# What is needed:
Lines from the entries below that hold "Description" form the answer; copy all of them.

Content starts

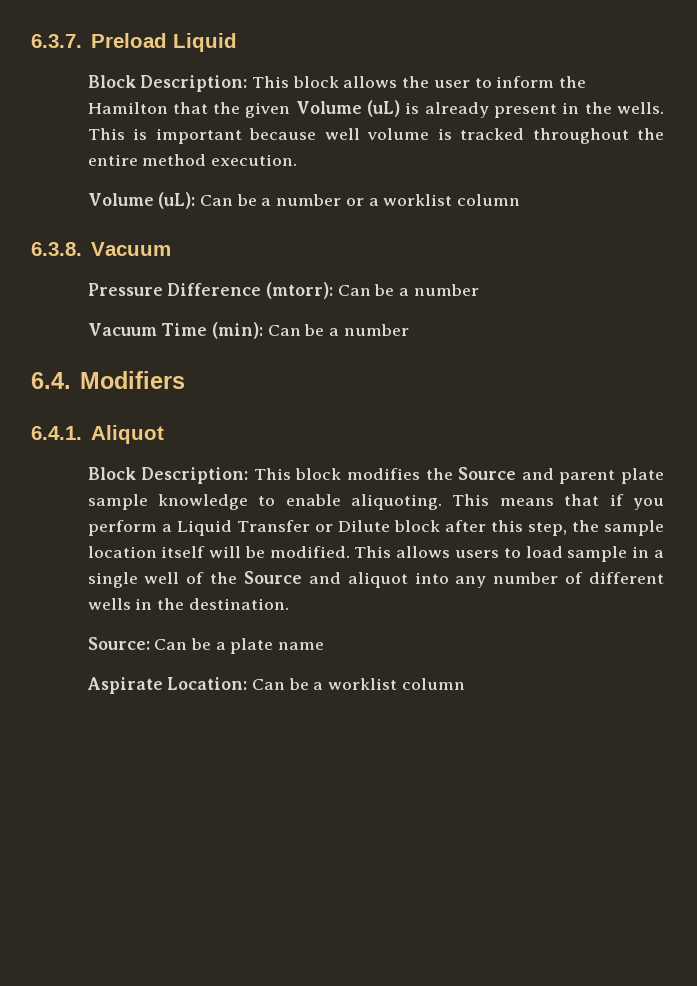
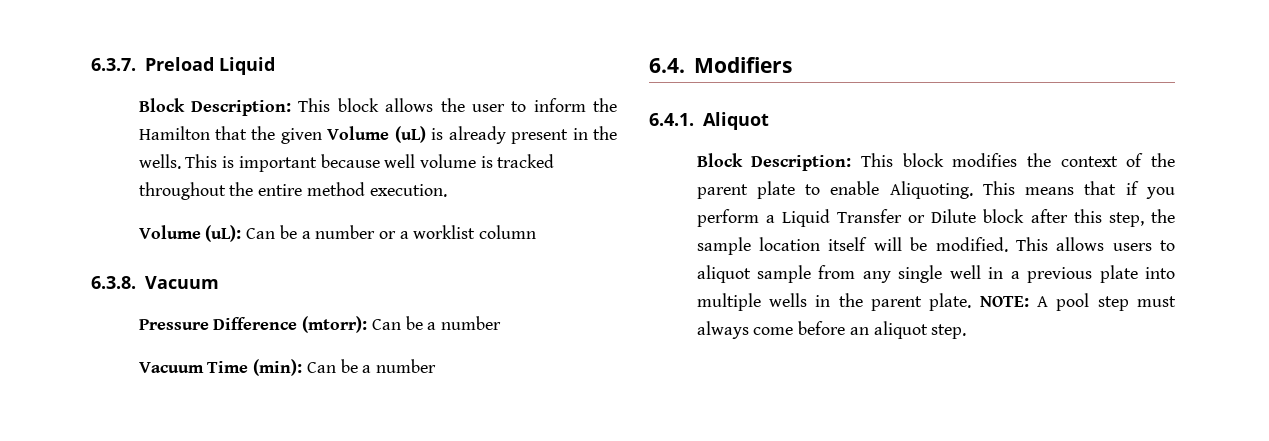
- Block Description: This block modifies the Source and parent plate sample knowledge to enable aliquoting.
+ Block Description: This block modifies the context of the parent plate to enable Aliquoting.
- This allows users to load sample in a single well of the Source and aliquot into any number of different wells in the destination.
- Source: Can be a plate name
- Aspirate Location: Can be a worklist column
+ This allows users to aliquot sample from any single well in a previous plate into multiple wells in the parent plate. NOTE: A pool step must always come before an aliquot step.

Content ends

# Your response:
- Block Description: This block modifies the Source and parent plate sample knowledge to enable aliquoting.
+ Block Description: This block modifies the context of the parent plate to enable Aliquoting.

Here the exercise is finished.